Lifespan of News Stories

News stories have a life cycle: they break, they are covered for a while, and then they fade into irrelevance. The goal of this project was to quantify the lifespan of news stories, and to study how that lifespan has varied over time.

I extracted about 17GB of data from the New York Times containing the first paragraph of every article they have every published (from 1851 to present). Using basic text analysis techniques like tokenization and stemming, I computed the frequency of articles about any given topic as a function of time. For example, this plot shows the frequency of the word stem for "war" over time:

It is easy to spot essentially every major war involving the US as a peak in that plot, which shows how this data can reflect real-world events. News stories are generally represented as peaks with a falloff (and sometimes a lead up).

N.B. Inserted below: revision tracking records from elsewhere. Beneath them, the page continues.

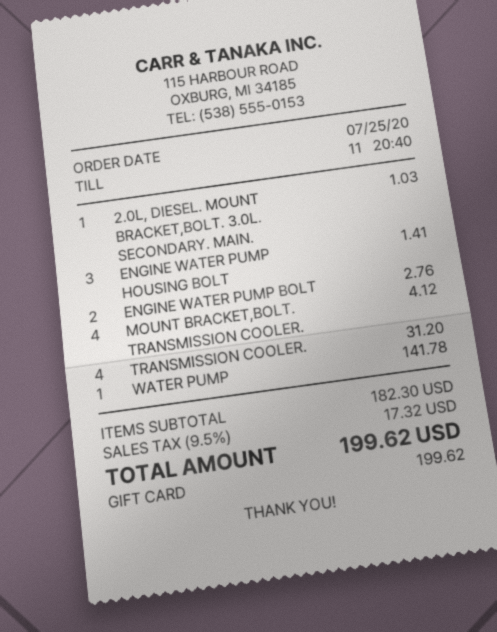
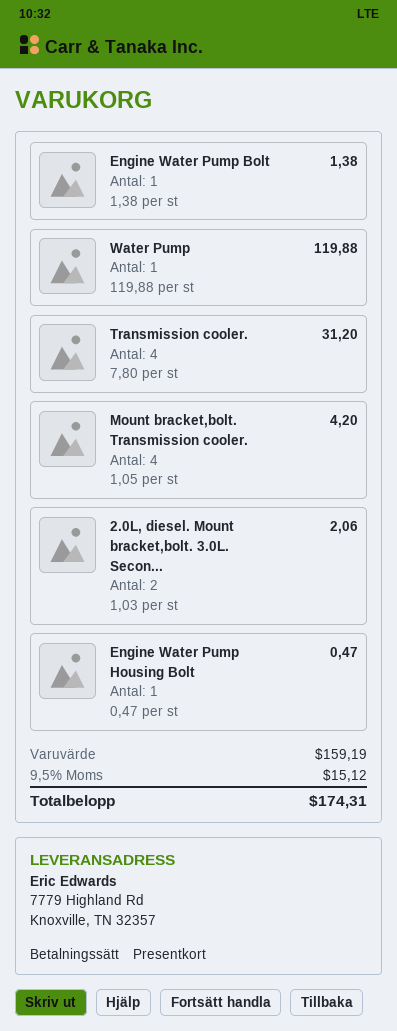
2.0L, DIESEL. MOUNT BRACKET,BOLT. 3.0L. SECONDARY. MAIN.: 1 for 1.03 -> 2 for 2.06
ENGINE WATER PUMP HOUSING BOLT: 3 for 1.41 -> 1 for 0.47
ENGINE WATER PUMP BOLT: 2 for 2.76 -> 1 for 1.38
MOUNT BRACKET,BOLT. TRANSMISSION COOLER.: 4 for 4.12 -> 4 for 4.20
WATER PUMP: 1 for 141.78 -> 1 for 119.88
subtotal: 182.30 -> 159.19
tax: 9.5% = 17.32 -> 9.5% = 15.12
total: 199.62 -> 174.31

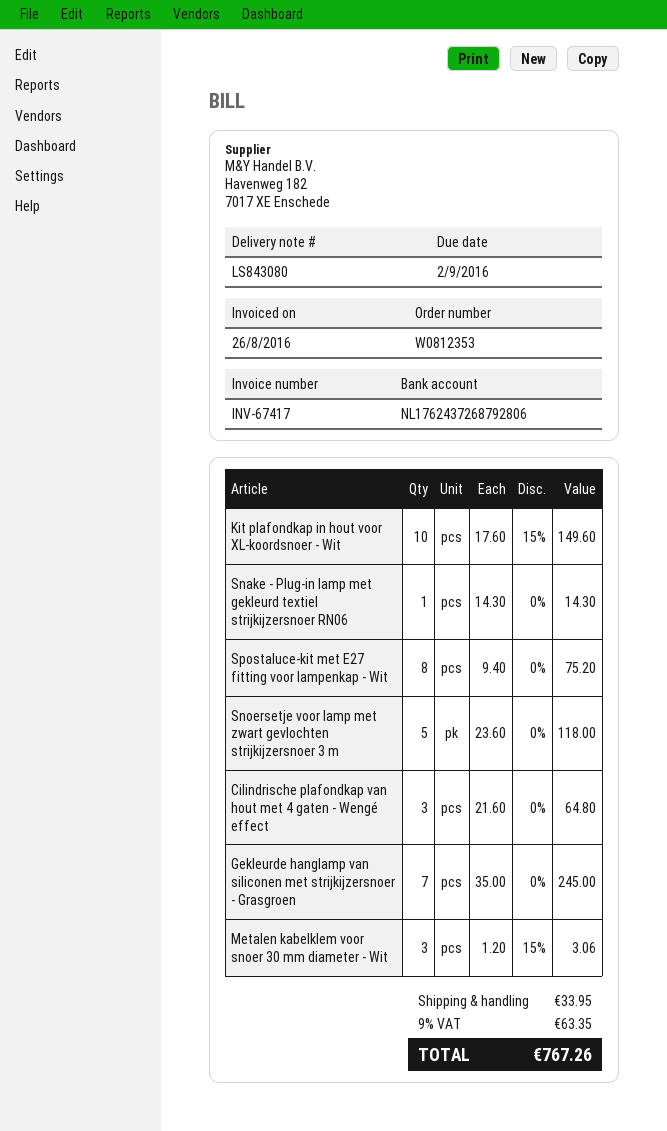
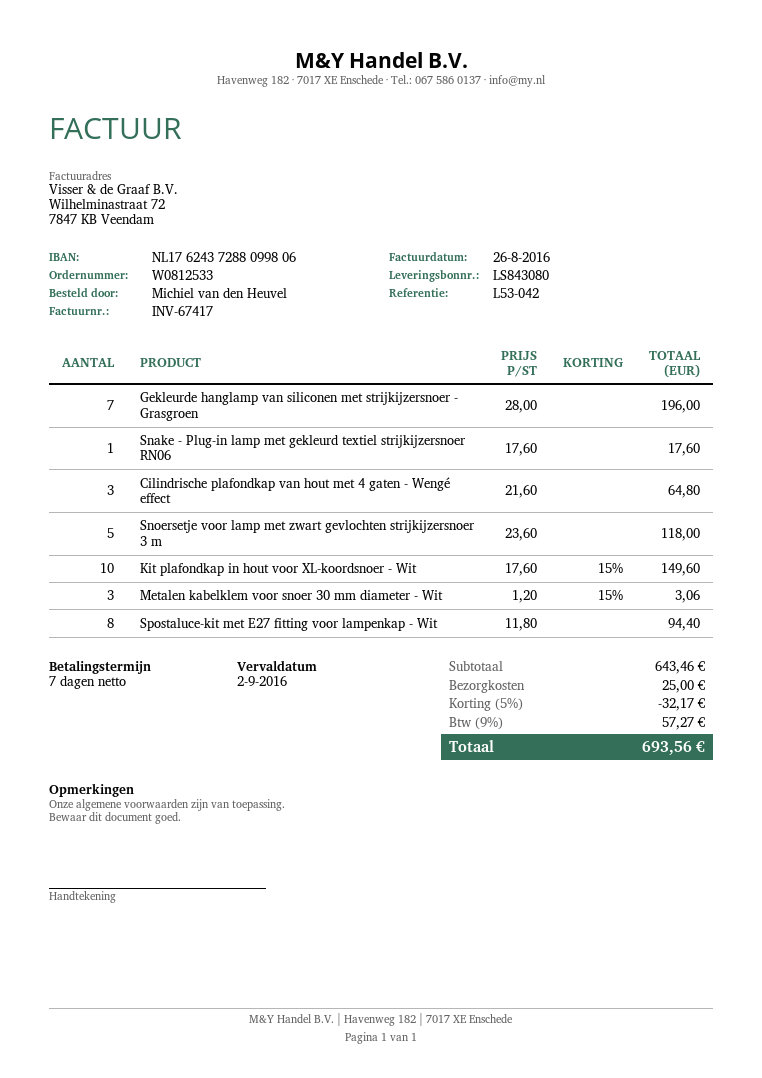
order number: W0812353 -> W0812533
bank account: NL1762437268792806 -> NL1762437288099806
Snake - Plug-in lamp met gekleurd textiel strijkijzersnoer RN06: 1 x 14.30 = 14.30 -> 1 x 17.60 = 17.60
Spostaluce-kit met E27 fitting voor lampenkap - Wit: 8 x 9.40 = 75.20 -> 8 x 11.80 = 94.40
Gekleurde hanglamp van siliconen met strijkijzersnoer - Grasgroen: 7 x 35.00 = 245.00 -> 7 x 28.00 = 196.00
discount: none -> 5% = 32.17
shipping: 33.95 -> 25.00
tax: 9% = 63.35 -> 9% = 57.27
total: 767.26 -> 693.56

I created an algorithm for finding the "average peak" within one of these time series, essentially showing the average life cycle for a story about the given topic. By analyzing these average peaks, it is possible to measure which topics longer or shorter lifespans, or which topics have lead ups (like elections) and which don't (like natural disasters). For example, this plot shows the average peak for stories about tsunamis:

You can see how the main part of the coverage lasts for up to 50 days after the peak, and how there is more coverage of tsunamis after the peak than before (unsurprisingly). I continued to develop programmatic methods for analyzing these average peaks, making it possible to quantify things like the mean lifespan of news stories over time.